DEUXIÈME SECTION
DÉCISION
Requête no 45058/10
Çiçek TEKDEMİR
contre la Turquie
La Cour européenne des droits de l’homme (deuxième section), siégeant le 27 août 2019 en un comité composé de :
Julia Laffranque, présidente,
Ivana Jelić,
Arnfinn Bårdsen, juges,
et de Hasan Bakırcı, greffier adjoint de section,
Vu la requête susmentionnée introduite le 16 juin 2010,
Vu les observations soumises par le gouvernement défendeur et celles présentées en réponse par la requérante,
Après en avoir délibéré, rend la décision suivante :
EN FAIT
La requérante, Mme Çiçek Tekdemir, est une ressortissante turque née en 1988 et résidant à Batman.

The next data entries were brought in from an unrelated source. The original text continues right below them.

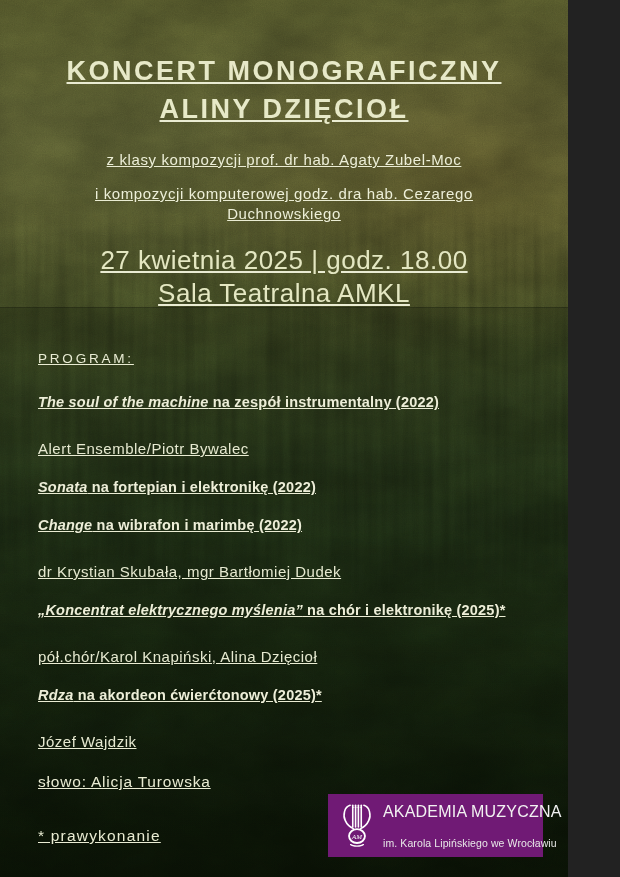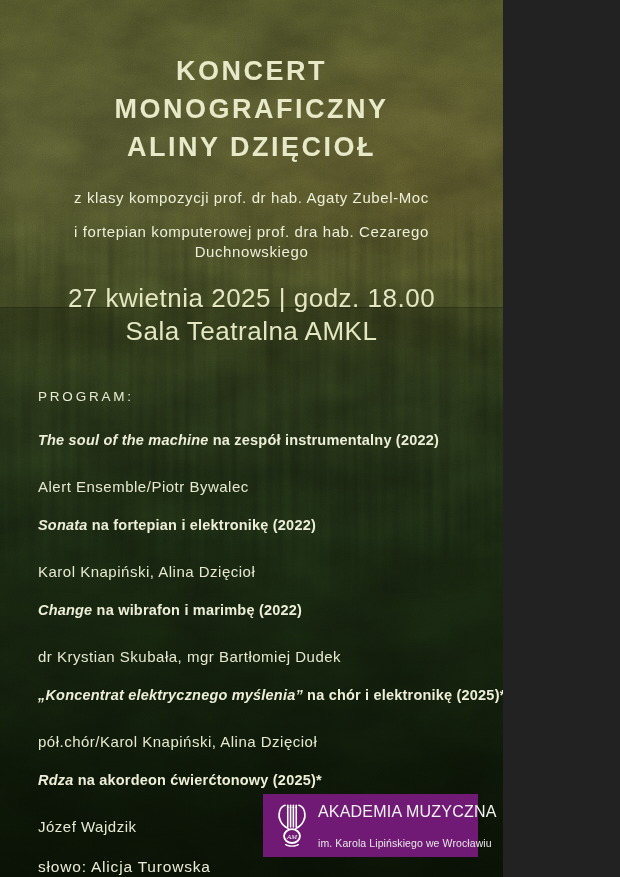--- a/index.html
+++ b/index.html
@@ -6,11 +6,12 @@
   html, body { background: #222; }
   .poster {
     position: relative;
-    width: 503px;
+    width: 568px;
     height: 877px;
     overflow: hidden;
     font-family: "Liberation Sans", sans-serif;
     color: #eaecd3;
+    text-decoration: underline;
   }
   
   .bg-base {

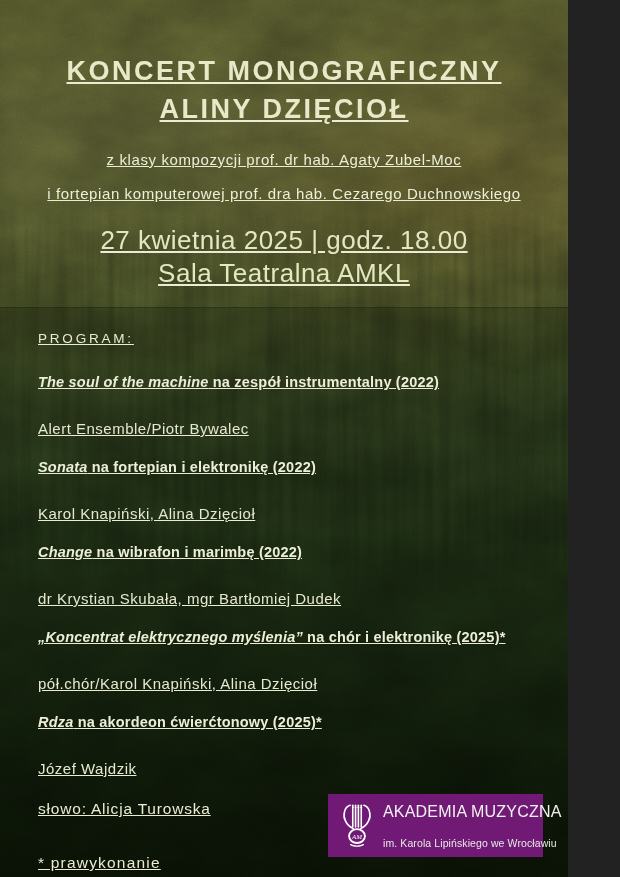--- a/index.html
+++ b/index.html
@@ -137,7 +137,7 @@
     </h1>
 
     <p class="subtitle s1">z klasy kompozycji prof. dr hab. Agaty Zubel-Moc</p>
-    <p class="subtitle s2">i fortepian komputerowej prof. dra hab. Cezarego Duchnowskiego</p>
+    <p class="subtitle s2">i kompozycji komputerowej godz. dra hab. Cezarego Duchnowskiego</p>
 
     <div class="datetime">27 kwietnia 2025 | godz. 18.00</div>
     <div class="venue">Sala Teatralna AMKL</div>

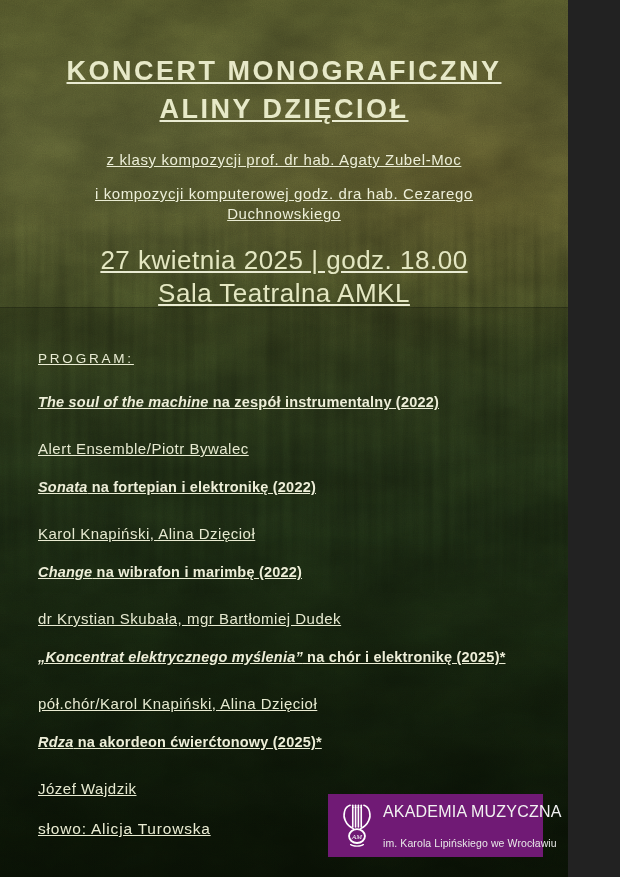--- a/index.html
+++ b/index.html
@@ -151,7 +151,6 @@
       </div>
       <div class="program-item">
         <div class="work-line"><span class="work-title">Sonata</span><span> na fortepian i elektronikę (2022)</span></div>
-        <div class="performers">Karol Knapiński, Alina Dzięcioł</div>
       </div>
       <div class="program-item">
         <div class="work-line"><span class="work-title">Change</span><span> na wibrafon i marimbę (2022)</span></div>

Elle a été représentée devant la Cour par Me M. Beştaş, avocat exerçant à Diyarbakır.
Le gouvernement turc (« le Gouvernement ») a été représenté par son agent.
Les faits de la cause, tels qu’ils ont été exposés par les parties, peuvent se résumer comme suit.
Par un arrêt du 1er avril 2010, la cour d’assises de Diyarbakır condamna la requérante à une peine d’emprisonnement pour avoir participé à plusieurs manifestations.
Le 23 septembre 2012, le recours individuel devant la Cour constitutionnelle entra en vigueur.
Par un arrêt du 29 mars 2013, la Cour de cassation cassa l’arrêt du 1er avril 2010.
Par un arrêt du 10 septembre 2013, la cour d’assises de Diyarbakır prononça le sursis à exécution des condamnations pénales prononcées à l’encontre de la requérante.
Selon les informations données par les parties, la requérante n’a pas introduit de recours devant la Cour constitutionnelle.
GRIEFS
Invoquant les articles 10 et 11 de la Convention, la requérante se plaint d’une violation de ses droits à la liberté d’expression et de réunion.
EN DROIT
Invoquant les articles 10 et 11 de la Convention, la requérante se plaint d’une violation de ses droits à la liberté d’expression et de réunion.
Le Gouvernement présente une exception d’irrecevabilité tirée du non‑épuisement des voies de recours internes. En se référant à la jurisprudence Uzun c. Turquie ((déc.), no 10755/13, §§ 69 et 70, 14 mai 2013), il soutient que la requérante n’a pas présenté les allégations qu’elle fait valoir devant la Cour au préalable devant la Cour constitutionnelle, conformément au recours individuel entré en vigueur le 23 septembre 2012.
La requérante ne se prononce pas.
La Cour relève qu’il n’est pas contesté par les parties que la requérante n’a pas présenté de recours individuel devant la Cour constitutionnelle aux sujets de ses allégations qu’elle fait valoir devant la Cour, conformément au droit national en vigueur, alors qu’elle pouvait le faire. La requérante ne présente aucune circonstance pouvant justifiant une telle dispense de sa part (Savur c. Turquie (déc.) [comité], no 56866/10, 4 décembre 2018).
Il s’ensuit que la requête doit être rejetée pour non-épuisement des voies de recours internes, en application de l’article 35 §§ 1 et 4 de la Convention.
Par ces motifs, la Cour, à l’unanimité,
Déclare la requête irrecevable.
Fait en français puis communiqué par écrit le 19 septembre 2019.